BOSTON — Boston University and No. 15 North Dakota came into tonight’s game one game shy of .500, and each team had given up exactly 33 goals this season.
While the Terriers ended up getting the win to even their record, they now have something else in common with their NCHC opponent — an injury to a key player.
In front of 3,882 at Agganis Arena, BU looked very solid in a 3-1 win, but lost junior Cason Hohmann indefinitely due to a shoulder injury that occurred less than a minute after he scored the game’s first goal, as the Terriers took the first of a two-game series.
North Dakota was playing without four forwards due to injury, and played defensemen Gage Ausmus and Andrew Panzarella as the fourth-line left and right wing, respectively.

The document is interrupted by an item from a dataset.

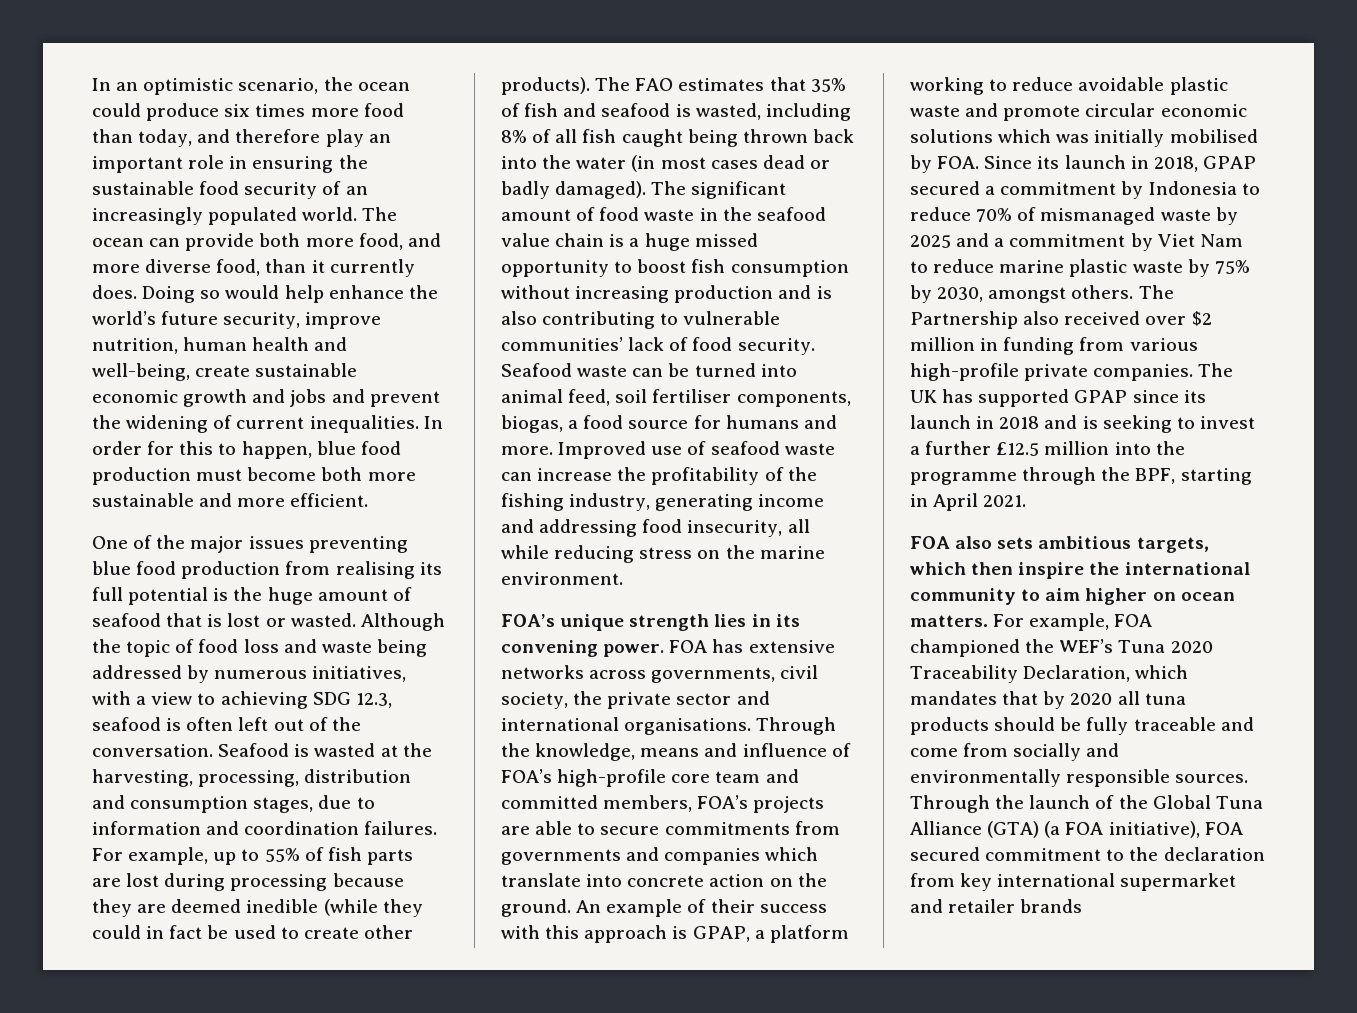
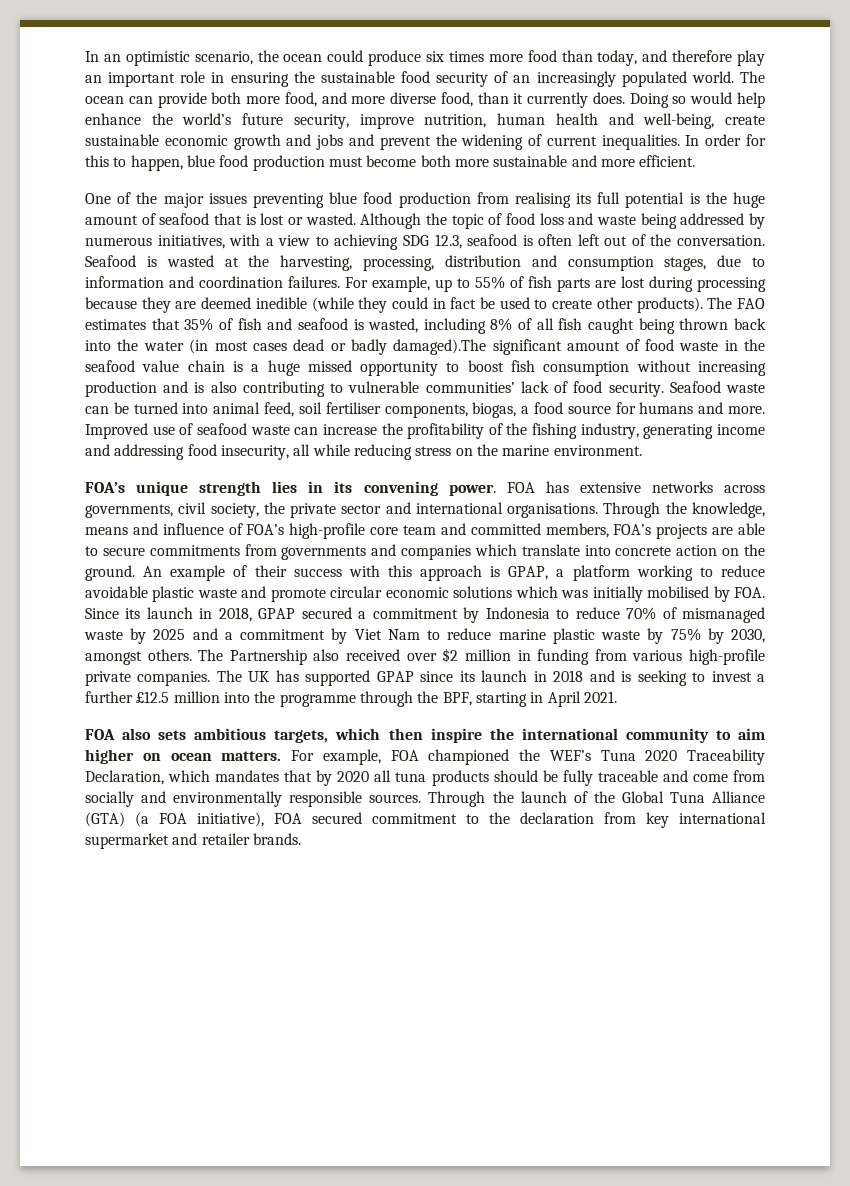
- The FAO estimates that 35% of fish and seafood is wasted, including 8% of all fish caught being thrown back into the water (in most cases dead or badly damaged). The significant amount of food waste in the seafood value chain is a huge missed opportunity to boost fish consumption without increasing production and is also contributing to vulnerable communities’ lack of food security.
+ The FAO estimates that 35% of fish and seafood is wasted, including 8% of all fish caught being thrown back into the water (in most cases dead or badly damaged).The significant amount of food waste in the seafood value chain is a huge missed opportunity to boost fish consumption without increasing production and is also contributing to vulnerable communities’ lack of food security.
- Through the launch of the Global Tuna Alliance (GTA) (a FOA initiative), FOA secured commitment to the declaration from key international supermarket and retailer brands
+ Through the launch of the Global Tuna Alliance (GTA) (a FOA initiative), FOA secured commitment to the declaration from key international supermarket and retailer brands.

Sophomore goaltender Matt O’Connor looked sharp with 37 saves, while Danny O’Regan and Kevin Duane scored the other BU goals. North Dakota’s Rocco Grimaldi spoiled O’Connor’s shutout bid with 2:27 remaining.
“Obviously, when you’ve got a two-game weekend, it’s always nice to get the first one under your belt,” BU coach David Quinn said. “I thought we were pretty thorough from start to finish. There were some lapses where I thought they controlled the play a little bit, but we minimized those stretches and did a lot of good things tonight.”
“I thought BU played well tonight,” agreed North Dakota coach Dave Hakstol. “They capitalized on opportunities and did a good job on their power play. We couldn’t find a way to get the first one; we got it a little bit too late to give ourselves a chance.”
Hakstol had no patience with the suggestion that being so injury-riddled was a factor in the loss.
“We had 20 guys dressed,” Hakstol said. “That’s not an issue. It’s not a topic in our locker room.”
The Terriers took the lead halfway through the first period. Off a defensive-end faceoff, Garrett Noonan wrapped the puck around the boards behind the net, and Matt Lane flipped it out of the zone. Hohmann picked it up and raced in on the left wing. The Texan usually favors passing, but this time he beat senior Clarke Saunders with a short-side shot.
Less than a minute later, Hohmann was tripped by one defender just as he got by another, and he went down hard. Quinn said that Hohmann had been struggling all year with shoulder issues, and that the coaches had already been worried about a recurrence.
BU made it 2-0 on a power play after a too-many-men call on the visitors. Garrett Noonan’s stick got checked as he attempted to shoot, and the puck crawled through traffic in the slot before Danny O’Regan knocked it at the far post.
A BU goal by Mike Moran off a Doyle Somerby shot early in the second period got waved off after a video review due to a high stick. There were few serious scoring chances for the rest of the period.
BU made it 3-0 at 4:59 of the third on another power-play goal. This time, 6-foot-5-inch freshman Kevin Duane went to work, backhanding in the rebound of a Matt Grzelcyk shot from the point.
“For the most part, I’m trying to take away the goalie’s eyes and just make sure that when Grzelcyk and [Evan] Rodrigues take shots from the point, they get through, and the goalie doesn’t see it,” Duane said. “The last couple of games, I’ve been able to get the rebound and get a goal out of it.”
“He’s got great reach, obviously,” Quinn said. “Does a good job screening the goalie, quick in small areas. Understands what his role is, and that was a big goal for us.”
North Dakota stepped it up in the last few minutes, and Grimaldi finally scored on a wrist shot from the top of the left-wing faceoff circle. They continued to press with the goalie pulled, but there was no more scoring.
Quinn said that O’Connor will get the nod in goal again on Saturday night, when BU (6-6-0) and North Dakota (4-6-1) will finish the weekend series.